┌──

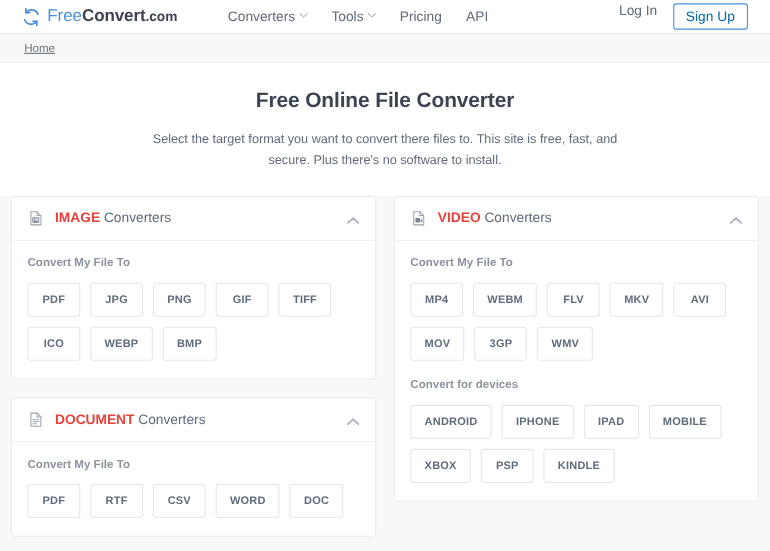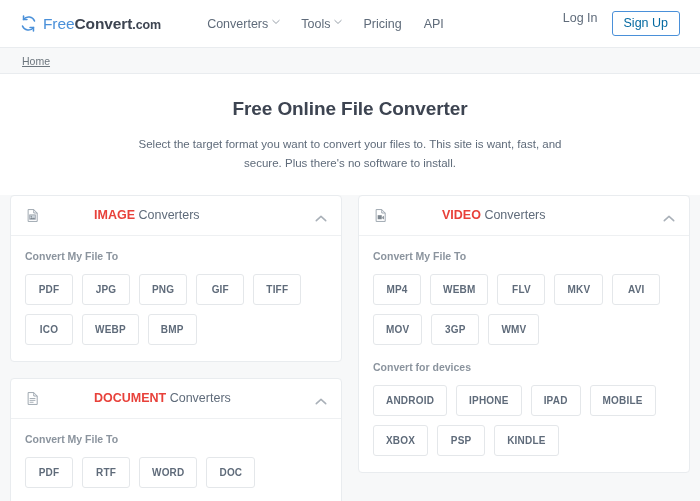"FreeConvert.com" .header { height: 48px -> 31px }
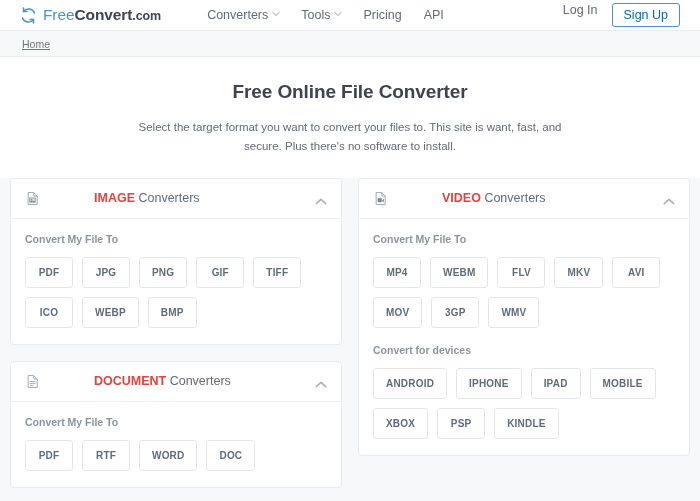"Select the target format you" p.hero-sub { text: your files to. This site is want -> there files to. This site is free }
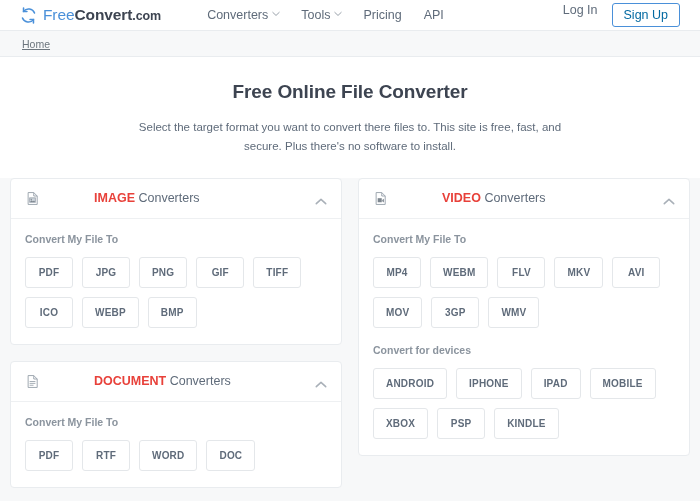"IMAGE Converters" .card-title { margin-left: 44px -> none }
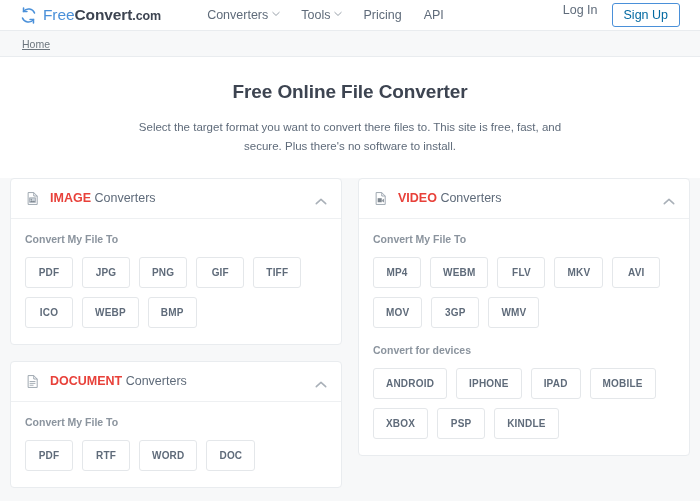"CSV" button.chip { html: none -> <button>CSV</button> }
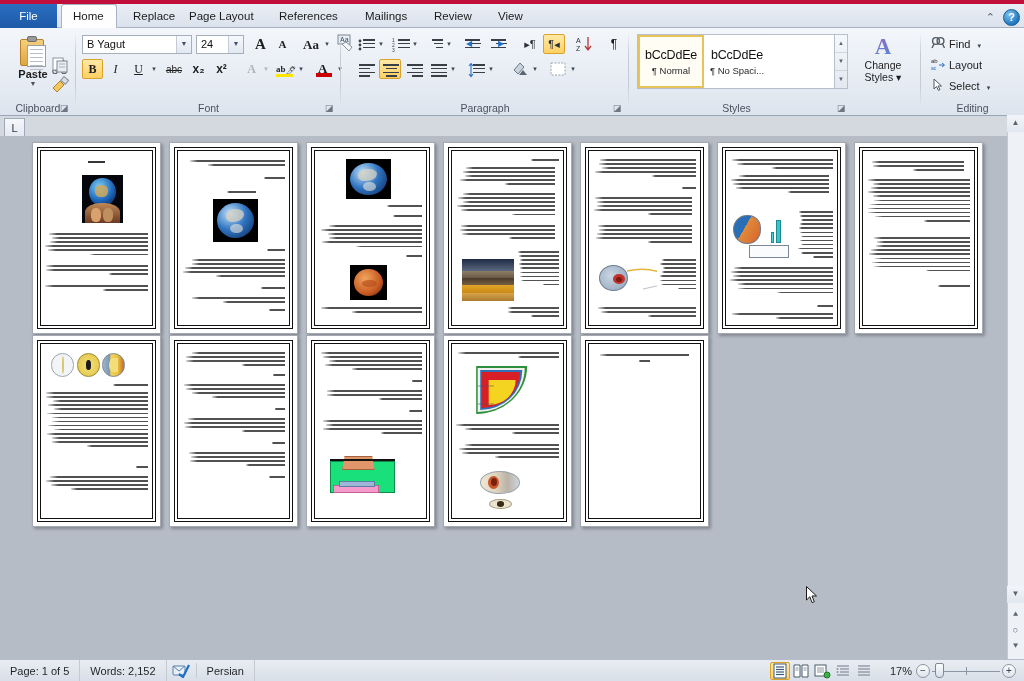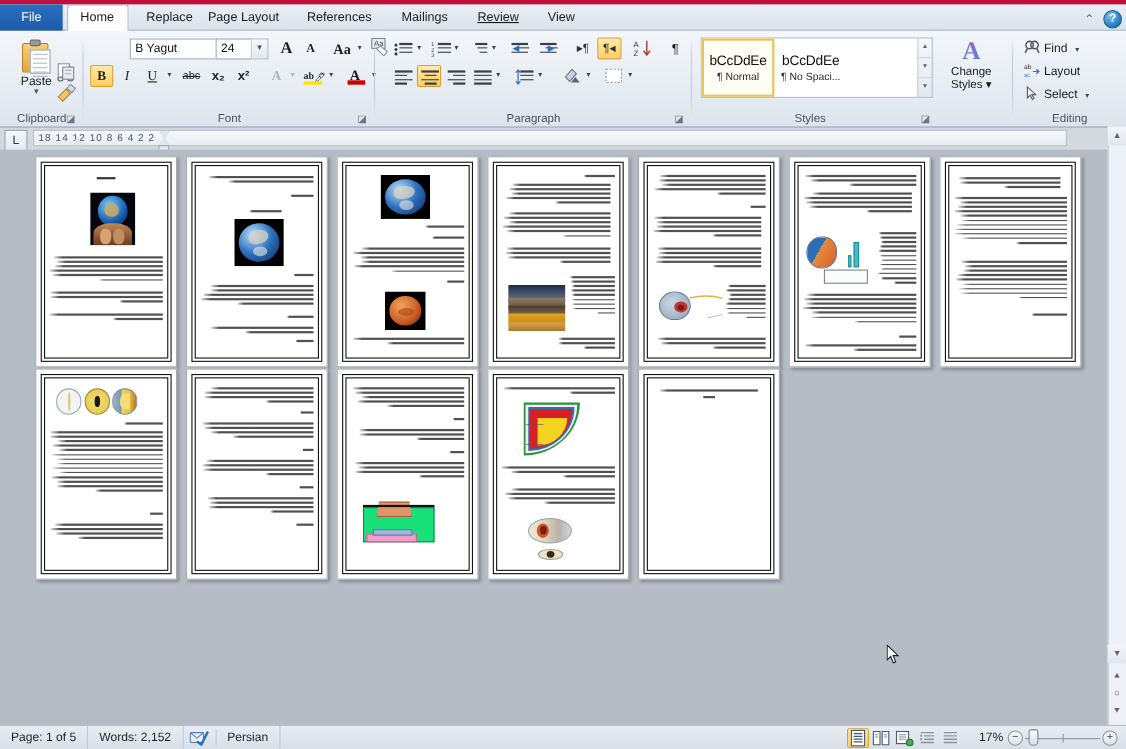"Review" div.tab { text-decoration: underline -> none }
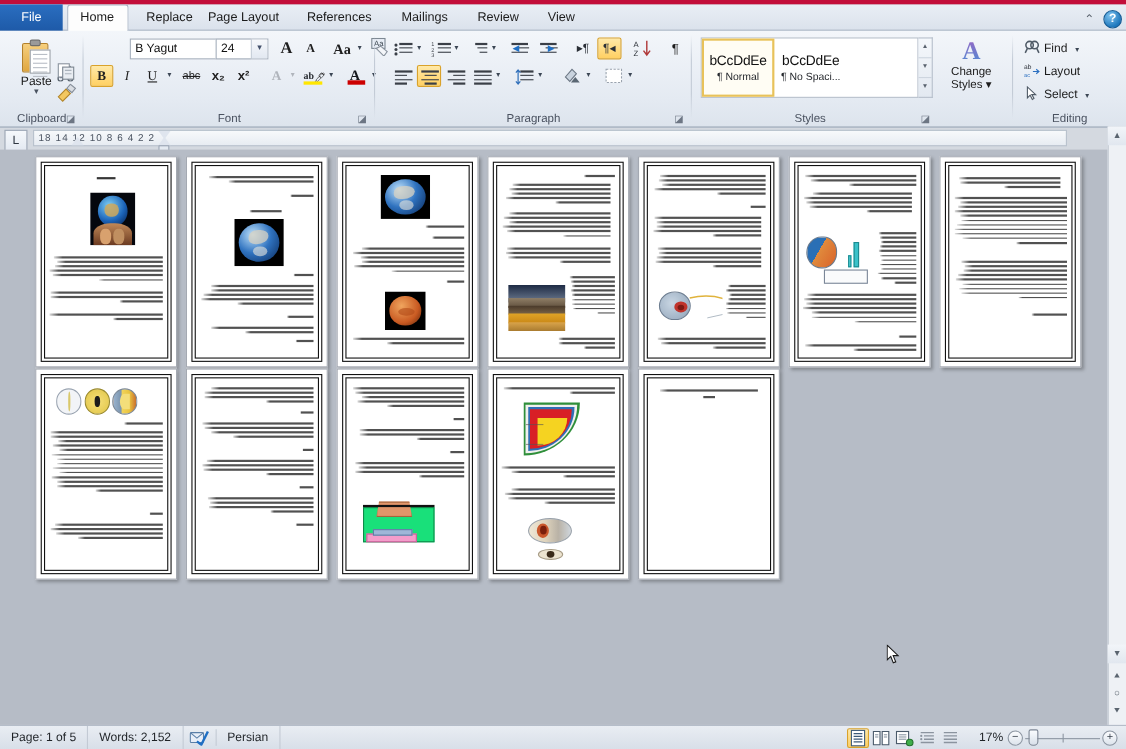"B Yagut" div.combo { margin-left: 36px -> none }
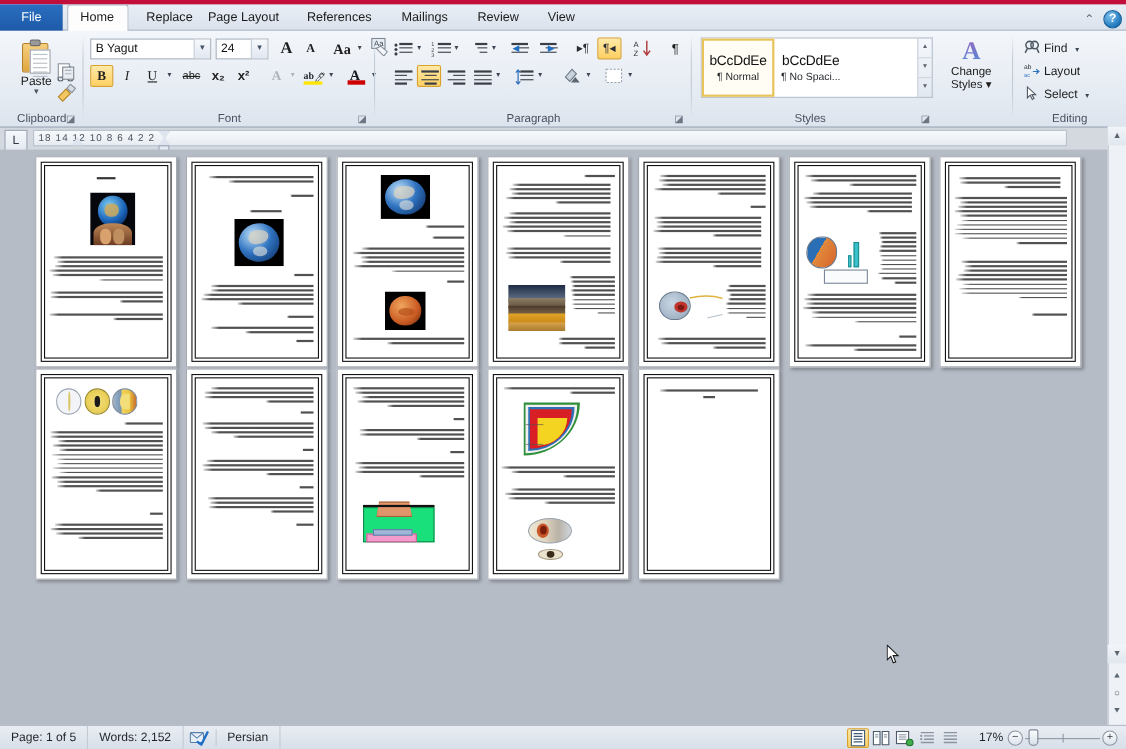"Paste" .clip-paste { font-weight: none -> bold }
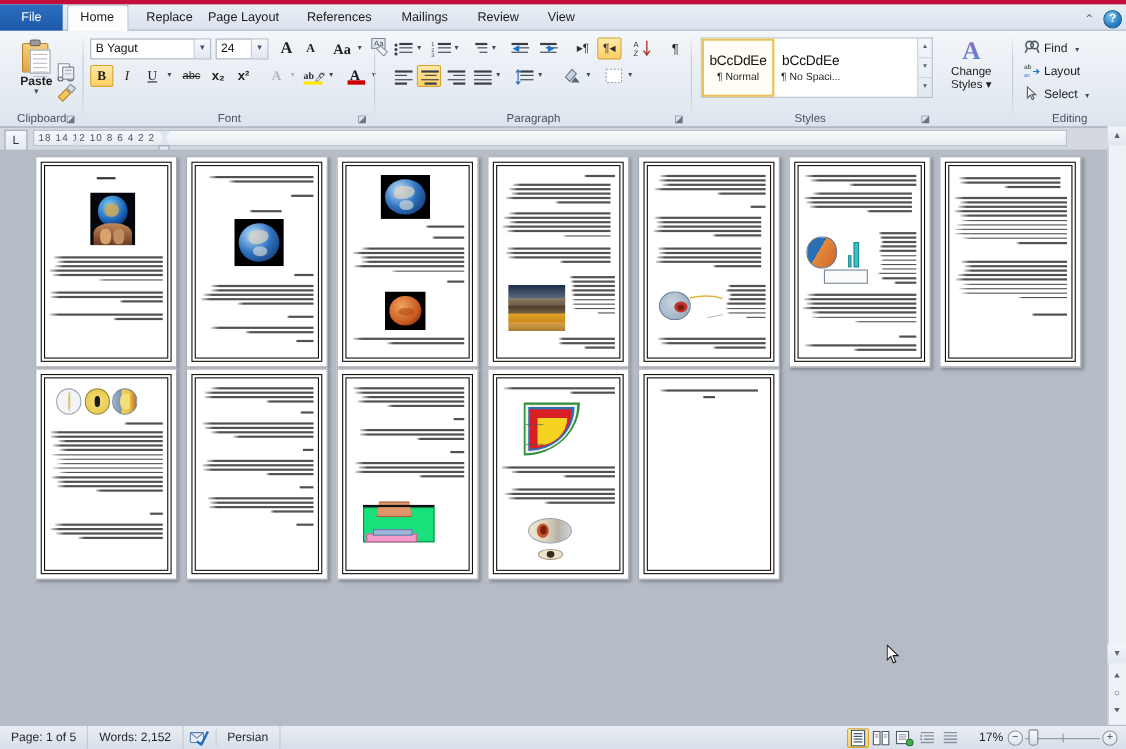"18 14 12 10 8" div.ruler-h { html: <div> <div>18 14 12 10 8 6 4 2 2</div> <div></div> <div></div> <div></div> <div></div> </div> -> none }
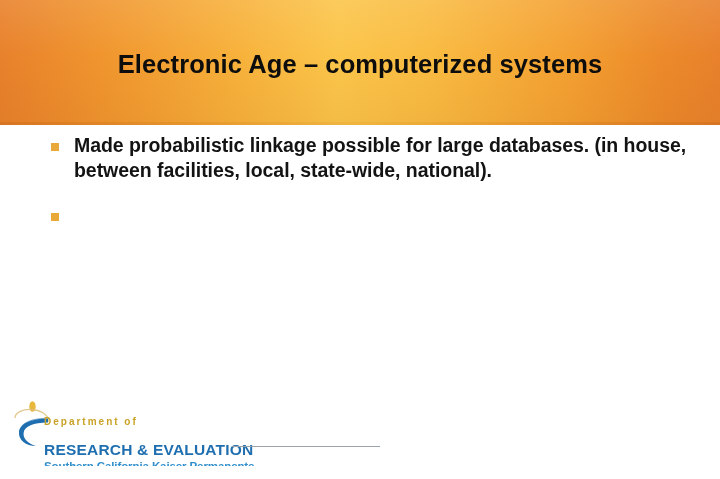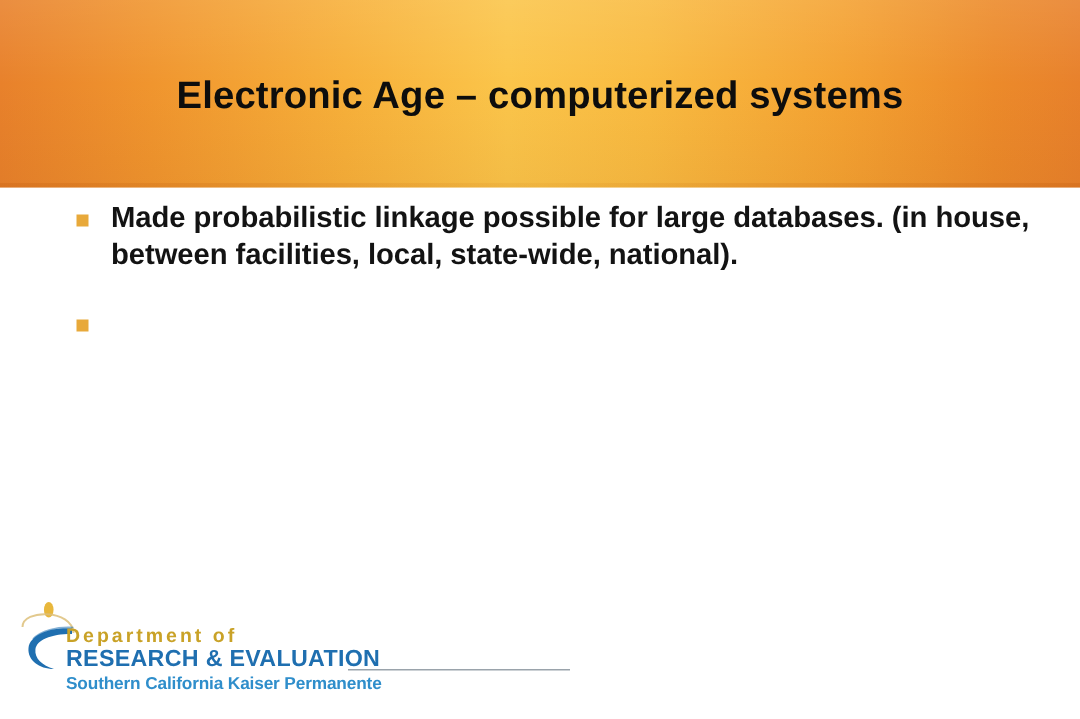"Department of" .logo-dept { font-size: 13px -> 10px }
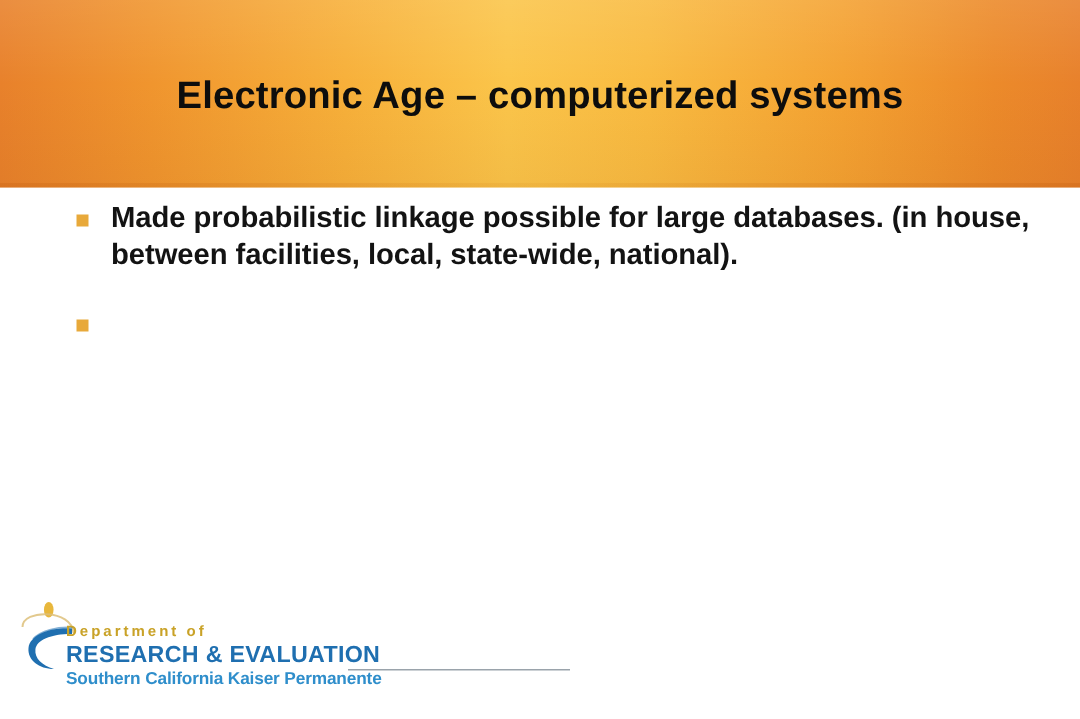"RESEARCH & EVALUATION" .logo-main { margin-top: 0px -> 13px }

└──

_EXERCISE INSTRUCTIONS_: Each record above must be set down again unchanged, with its pictures left out.

_TASK RESPONSE_:
"FreeConvert.com" .header { height: 48px -> 31px }
"Select the target format you" p.hero-sub { text: your files to. This site is want -> there files to. This site is free }
"IMAGE Converters" .card-title { margin-left: 44px -> none }
"CSV" button.chip { html: none -> <button>CSV</button> }
"Review" div.tab { text-decoration: underline -> none }
"B Yagut" div.combo { margin-left: 36px -> none }
"Paste" .clip-paste { font-weight: none -> bold }
"18 14 12 10 8" div.ruler-h { html: <div> <div>18 14 12 10 8 6 4 2 2</div> <div></div> <div></div> <div></div> <div></div> </div> -> none }
"Department of" .logo-dept { font-size: 13px -> 10px }
"RESEARCH & EVALUATION" .logo-main { margin-top: 0px -> 13px }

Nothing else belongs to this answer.